Dijital mecralarda hukuki düzenleme zorunluluğu
Dijital çağın içinde hızına yetişemediğimiz enformasyon akışıyla karşı karşıyayız.
Çağın kodlarında yer alan ‘hız’ mefhumu nedeniyle sosyolojik gelişmeler ve değişimlerin de hızı artmakta.
Toplumların değişim hızı, 20 senede bir kategorize edilirken artık değişim adına beş sene bile çok şeyi ifade ediyor. 25 yaşındaki bir genç, yirmi yaşındaki çağdaşını “çok farklı” olarak tanımlayabiliyor.

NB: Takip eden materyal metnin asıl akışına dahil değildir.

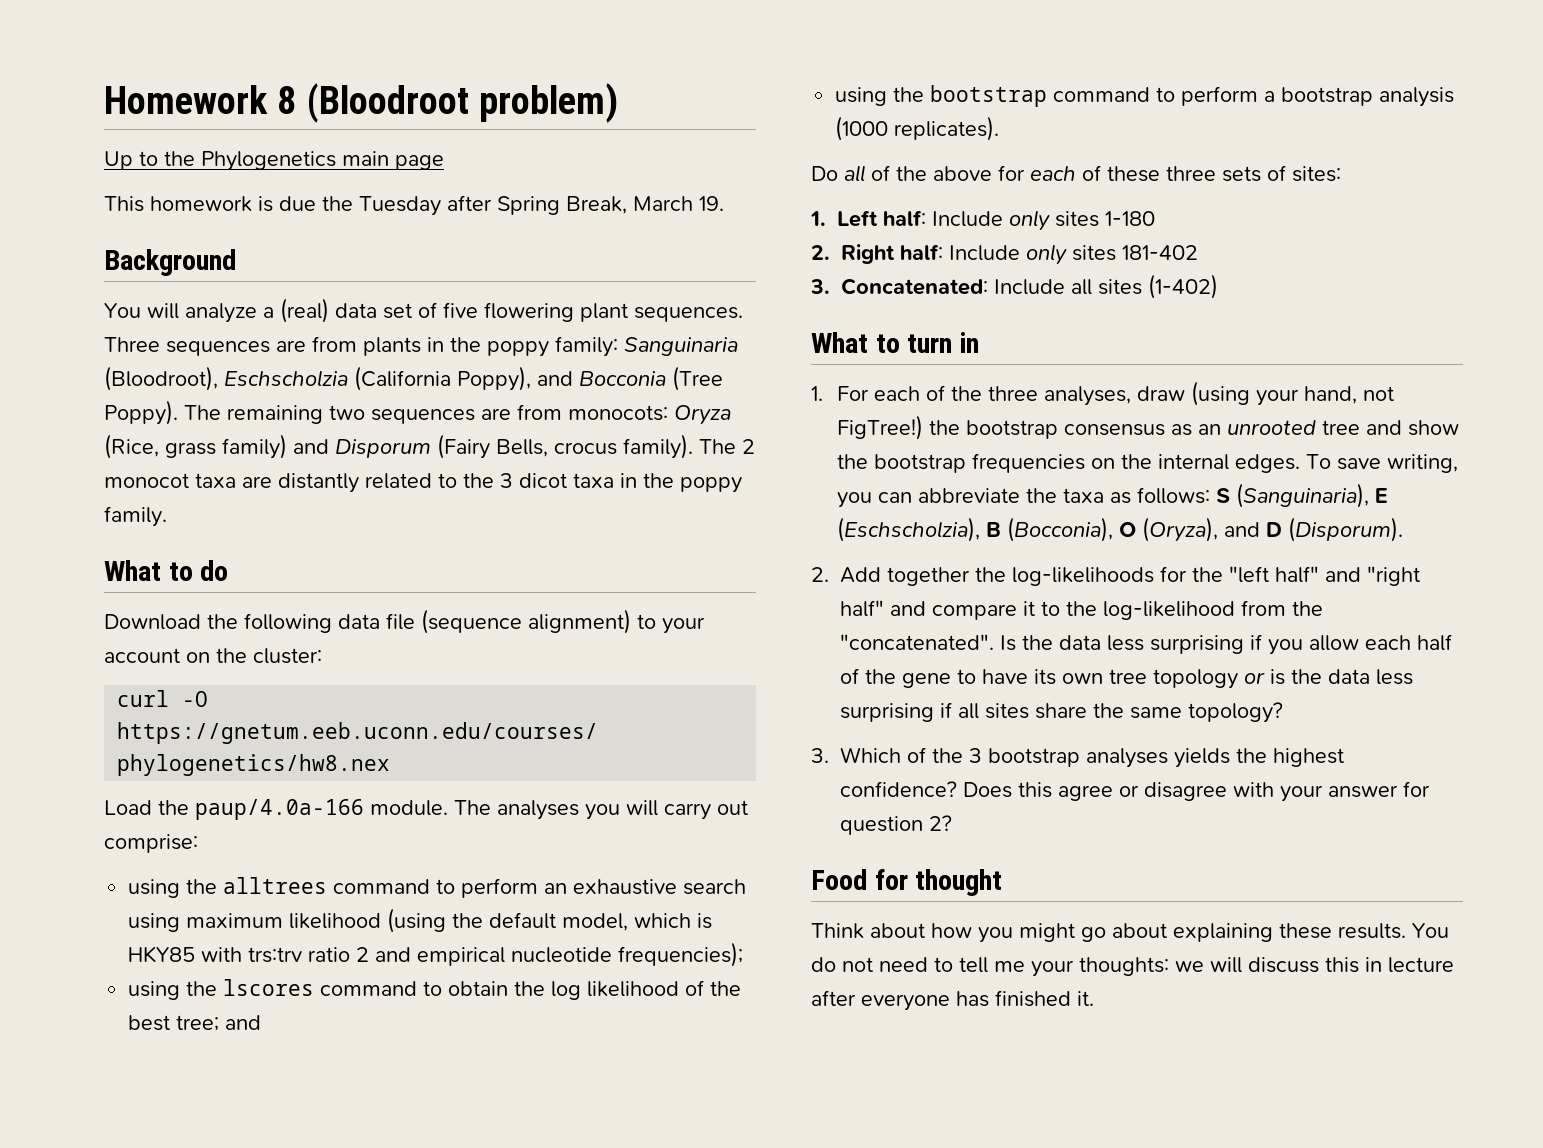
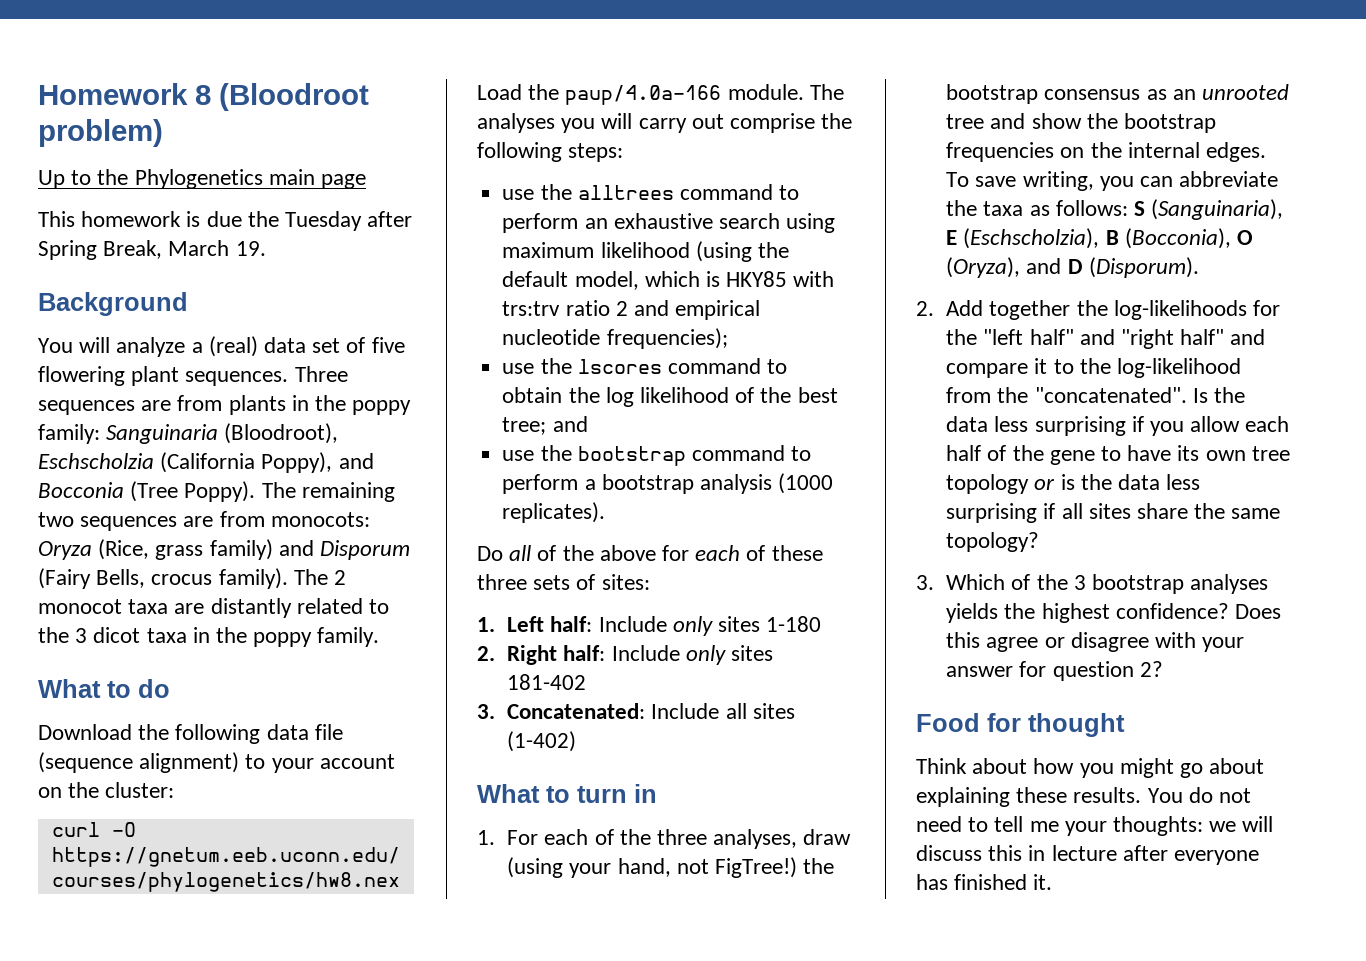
- The analyses you will carry out comprise:
- using the alltrees command to perform an exhaustive search using maximum likelihood (using the default model, which is HKY85 with trs:trv ratio 2 and empirical nucleotide frequencies);
+ The analyses you will carry out comprise the following steps:
+ use the alltrees command to perform an exhaustive search using maximum likelihood (using the default model, which is HKY85 with trs:trv ratio 2 and empirical nucleotide frequencies);
- using the lscores command to obtain the log likelihood of the best tree; and
+ use the lscores command to obtain the log likelihood of the best tree; and
- using the bootstrap command to perform a bootstrap analysis (1000 replicates).
+ use the bootstrap command to perform a bootstrap analysis (1000 replicates).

Dijitalleşme baş döndüren gelişimiyle pozitif unsurları taşımakla birlikte tehdit içeren sorunları da önümüze koymakta. Bunların en temelinde de ‘dezenformasyon’ gelmekte. Oxford Üniversitesi Reuters Enstitüsünün 2018 yılında yaptığı araştırmaya göre; Türkiye yalan habere muhatap olma noktasında dünyadaki birinci ülke olarak tespit edilmiştir. Bu rapora göre 100 haberden 50'si yalan. Buna mukabil İngiltere'de 100 haberden 15'i yalan, Fransa'da 12'si yalan, Almanya'da 9'u yalan.
X, Instagram, Facebook, YouTube, Netflix gibi küresel şirketler, ticari çıkarları ve ideolojileri bağlamında toplumları manipüle ediyor ve dezenformasyonu yayma misyonu üstleniyorlar. Böyle bir dönemde ulus devletler ise süreci yönetmekte zorlanıyorlar.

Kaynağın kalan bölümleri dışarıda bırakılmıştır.